(TASK)
Report every line of the data where the string "benchmarks" appears.

(DATA)
_ _ _ _

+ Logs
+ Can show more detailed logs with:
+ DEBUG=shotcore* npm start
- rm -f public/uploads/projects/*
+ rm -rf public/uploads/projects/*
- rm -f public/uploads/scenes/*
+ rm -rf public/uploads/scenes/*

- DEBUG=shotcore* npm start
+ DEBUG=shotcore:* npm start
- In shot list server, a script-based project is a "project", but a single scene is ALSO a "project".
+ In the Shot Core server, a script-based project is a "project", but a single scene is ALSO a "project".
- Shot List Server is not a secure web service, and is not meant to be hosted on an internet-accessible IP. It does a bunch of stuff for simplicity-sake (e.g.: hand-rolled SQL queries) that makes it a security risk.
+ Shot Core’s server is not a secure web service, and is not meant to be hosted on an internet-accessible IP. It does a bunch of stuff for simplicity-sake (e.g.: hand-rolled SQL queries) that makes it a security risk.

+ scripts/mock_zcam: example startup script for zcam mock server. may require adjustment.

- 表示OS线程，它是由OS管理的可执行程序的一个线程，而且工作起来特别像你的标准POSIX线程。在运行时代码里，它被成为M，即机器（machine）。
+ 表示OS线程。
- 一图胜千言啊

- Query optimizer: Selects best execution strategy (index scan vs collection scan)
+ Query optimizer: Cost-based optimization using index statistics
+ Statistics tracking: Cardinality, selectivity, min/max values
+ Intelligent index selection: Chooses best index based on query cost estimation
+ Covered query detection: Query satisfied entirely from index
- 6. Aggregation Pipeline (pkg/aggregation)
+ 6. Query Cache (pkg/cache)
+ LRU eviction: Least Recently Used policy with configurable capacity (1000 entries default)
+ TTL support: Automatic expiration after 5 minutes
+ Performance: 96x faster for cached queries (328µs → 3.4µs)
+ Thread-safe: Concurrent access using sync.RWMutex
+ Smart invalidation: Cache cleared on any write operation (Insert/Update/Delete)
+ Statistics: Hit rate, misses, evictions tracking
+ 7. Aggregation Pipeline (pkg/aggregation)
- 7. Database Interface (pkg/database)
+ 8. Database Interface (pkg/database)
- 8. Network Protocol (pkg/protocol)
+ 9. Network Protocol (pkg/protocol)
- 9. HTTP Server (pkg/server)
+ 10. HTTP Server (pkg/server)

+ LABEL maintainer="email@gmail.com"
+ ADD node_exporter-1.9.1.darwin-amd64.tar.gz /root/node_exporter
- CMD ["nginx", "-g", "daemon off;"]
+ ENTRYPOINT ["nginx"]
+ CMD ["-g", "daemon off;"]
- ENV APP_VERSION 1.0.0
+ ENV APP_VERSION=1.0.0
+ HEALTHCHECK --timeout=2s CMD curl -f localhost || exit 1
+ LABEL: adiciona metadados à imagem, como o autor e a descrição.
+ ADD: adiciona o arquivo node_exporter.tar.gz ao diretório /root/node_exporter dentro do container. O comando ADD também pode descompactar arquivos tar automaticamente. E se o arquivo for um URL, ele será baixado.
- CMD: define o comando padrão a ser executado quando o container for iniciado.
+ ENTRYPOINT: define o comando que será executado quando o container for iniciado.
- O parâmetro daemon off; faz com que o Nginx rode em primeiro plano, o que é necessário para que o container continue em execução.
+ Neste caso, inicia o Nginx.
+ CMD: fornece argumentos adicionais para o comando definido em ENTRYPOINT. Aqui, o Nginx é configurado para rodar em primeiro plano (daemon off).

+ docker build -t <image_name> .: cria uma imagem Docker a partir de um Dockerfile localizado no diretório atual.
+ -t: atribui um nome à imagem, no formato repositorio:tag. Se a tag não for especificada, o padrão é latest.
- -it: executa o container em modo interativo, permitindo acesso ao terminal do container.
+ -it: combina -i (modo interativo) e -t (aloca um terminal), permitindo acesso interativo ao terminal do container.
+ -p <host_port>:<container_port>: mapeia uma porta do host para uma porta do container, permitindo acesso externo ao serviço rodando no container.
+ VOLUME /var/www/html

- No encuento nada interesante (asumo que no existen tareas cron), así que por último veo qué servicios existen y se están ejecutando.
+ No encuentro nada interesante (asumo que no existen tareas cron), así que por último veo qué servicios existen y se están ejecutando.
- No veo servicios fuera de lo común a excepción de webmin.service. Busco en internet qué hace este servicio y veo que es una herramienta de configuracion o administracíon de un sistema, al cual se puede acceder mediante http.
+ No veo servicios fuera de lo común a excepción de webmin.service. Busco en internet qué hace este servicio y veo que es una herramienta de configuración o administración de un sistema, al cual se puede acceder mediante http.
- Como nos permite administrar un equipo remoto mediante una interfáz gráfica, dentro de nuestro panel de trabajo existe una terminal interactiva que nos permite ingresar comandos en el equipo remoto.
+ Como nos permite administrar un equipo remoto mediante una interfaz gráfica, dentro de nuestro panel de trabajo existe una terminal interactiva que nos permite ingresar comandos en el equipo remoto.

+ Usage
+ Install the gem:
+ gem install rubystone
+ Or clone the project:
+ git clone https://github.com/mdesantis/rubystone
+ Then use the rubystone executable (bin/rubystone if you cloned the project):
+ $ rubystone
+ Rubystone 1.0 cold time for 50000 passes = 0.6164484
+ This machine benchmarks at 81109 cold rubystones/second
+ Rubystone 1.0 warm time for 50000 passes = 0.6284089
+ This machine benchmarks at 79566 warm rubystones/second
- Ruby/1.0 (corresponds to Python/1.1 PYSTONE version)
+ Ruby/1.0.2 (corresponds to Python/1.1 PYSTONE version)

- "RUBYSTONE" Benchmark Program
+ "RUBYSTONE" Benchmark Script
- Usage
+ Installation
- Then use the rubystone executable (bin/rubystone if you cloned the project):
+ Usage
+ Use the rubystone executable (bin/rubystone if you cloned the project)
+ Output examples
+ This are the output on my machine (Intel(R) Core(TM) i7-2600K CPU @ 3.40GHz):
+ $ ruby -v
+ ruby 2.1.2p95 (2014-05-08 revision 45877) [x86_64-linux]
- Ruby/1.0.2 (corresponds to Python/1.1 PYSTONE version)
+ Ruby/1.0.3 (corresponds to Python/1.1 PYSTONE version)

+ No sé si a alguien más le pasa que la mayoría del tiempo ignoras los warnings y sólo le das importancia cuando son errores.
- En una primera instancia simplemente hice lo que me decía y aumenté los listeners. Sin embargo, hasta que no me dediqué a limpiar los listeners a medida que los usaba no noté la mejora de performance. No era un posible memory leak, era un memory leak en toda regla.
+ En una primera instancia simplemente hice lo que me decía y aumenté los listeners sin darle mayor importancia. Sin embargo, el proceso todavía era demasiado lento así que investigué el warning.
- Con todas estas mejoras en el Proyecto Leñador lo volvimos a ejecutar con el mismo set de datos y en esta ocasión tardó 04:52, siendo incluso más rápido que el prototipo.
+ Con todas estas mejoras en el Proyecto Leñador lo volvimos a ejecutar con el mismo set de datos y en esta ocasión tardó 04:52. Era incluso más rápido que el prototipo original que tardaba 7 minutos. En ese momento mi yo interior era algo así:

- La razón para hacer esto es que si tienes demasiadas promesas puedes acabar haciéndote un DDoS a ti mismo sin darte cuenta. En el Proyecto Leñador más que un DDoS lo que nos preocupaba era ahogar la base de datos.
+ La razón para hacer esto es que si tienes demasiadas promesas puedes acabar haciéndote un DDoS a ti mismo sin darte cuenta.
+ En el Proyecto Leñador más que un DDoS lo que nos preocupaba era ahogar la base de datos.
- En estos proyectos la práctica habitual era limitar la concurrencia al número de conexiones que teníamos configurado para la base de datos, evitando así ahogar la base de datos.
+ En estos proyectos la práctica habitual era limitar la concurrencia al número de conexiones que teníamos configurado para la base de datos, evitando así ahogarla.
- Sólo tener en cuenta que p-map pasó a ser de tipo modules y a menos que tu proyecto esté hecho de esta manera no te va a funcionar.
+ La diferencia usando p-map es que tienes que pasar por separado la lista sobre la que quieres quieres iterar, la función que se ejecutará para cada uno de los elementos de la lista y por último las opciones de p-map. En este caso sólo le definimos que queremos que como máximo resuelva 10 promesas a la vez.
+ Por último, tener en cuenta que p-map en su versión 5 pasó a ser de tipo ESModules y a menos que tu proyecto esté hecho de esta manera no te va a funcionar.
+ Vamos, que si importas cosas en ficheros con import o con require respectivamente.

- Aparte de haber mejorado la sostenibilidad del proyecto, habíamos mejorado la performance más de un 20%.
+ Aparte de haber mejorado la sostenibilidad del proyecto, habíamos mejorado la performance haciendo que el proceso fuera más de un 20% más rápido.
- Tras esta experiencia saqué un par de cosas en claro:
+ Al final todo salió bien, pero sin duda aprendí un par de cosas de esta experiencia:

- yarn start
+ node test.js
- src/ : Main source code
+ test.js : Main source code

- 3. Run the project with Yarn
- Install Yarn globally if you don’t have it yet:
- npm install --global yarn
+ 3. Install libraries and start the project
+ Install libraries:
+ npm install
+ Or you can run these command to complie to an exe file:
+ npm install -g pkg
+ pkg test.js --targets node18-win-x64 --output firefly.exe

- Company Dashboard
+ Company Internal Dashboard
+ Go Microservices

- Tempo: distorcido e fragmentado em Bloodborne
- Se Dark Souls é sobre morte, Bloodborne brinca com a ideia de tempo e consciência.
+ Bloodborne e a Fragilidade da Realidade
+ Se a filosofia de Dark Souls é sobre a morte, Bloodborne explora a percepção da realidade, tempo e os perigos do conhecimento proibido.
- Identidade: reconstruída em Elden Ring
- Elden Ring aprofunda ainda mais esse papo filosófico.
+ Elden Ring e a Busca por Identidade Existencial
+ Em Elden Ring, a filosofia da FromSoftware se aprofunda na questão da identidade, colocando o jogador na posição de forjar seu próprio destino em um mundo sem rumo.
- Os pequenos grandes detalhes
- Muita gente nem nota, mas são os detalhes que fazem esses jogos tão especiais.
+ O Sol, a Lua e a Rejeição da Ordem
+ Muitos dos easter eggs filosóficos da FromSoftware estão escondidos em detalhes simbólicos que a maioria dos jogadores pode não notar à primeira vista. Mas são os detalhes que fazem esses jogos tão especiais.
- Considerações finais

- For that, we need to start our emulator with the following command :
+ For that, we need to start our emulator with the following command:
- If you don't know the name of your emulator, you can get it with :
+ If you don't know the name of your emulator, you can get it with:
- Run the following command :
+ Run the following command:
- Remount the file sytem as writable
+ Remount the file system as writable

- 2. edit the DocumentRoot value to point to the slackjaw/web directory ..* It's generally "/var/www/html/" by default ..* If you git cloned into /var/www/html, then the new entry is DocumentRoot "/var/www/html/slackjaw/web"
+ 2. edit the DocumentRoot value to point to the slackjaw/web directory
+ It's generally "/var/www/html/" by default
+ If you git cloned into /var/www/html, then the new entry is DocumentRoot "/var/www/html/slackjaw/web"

_ _ _ _

(YOUR SOLUTION)
+ This machine benchmarks at 81109 cold rubystones/second
+ This machine benchmarks at 79566 warm rubystones/second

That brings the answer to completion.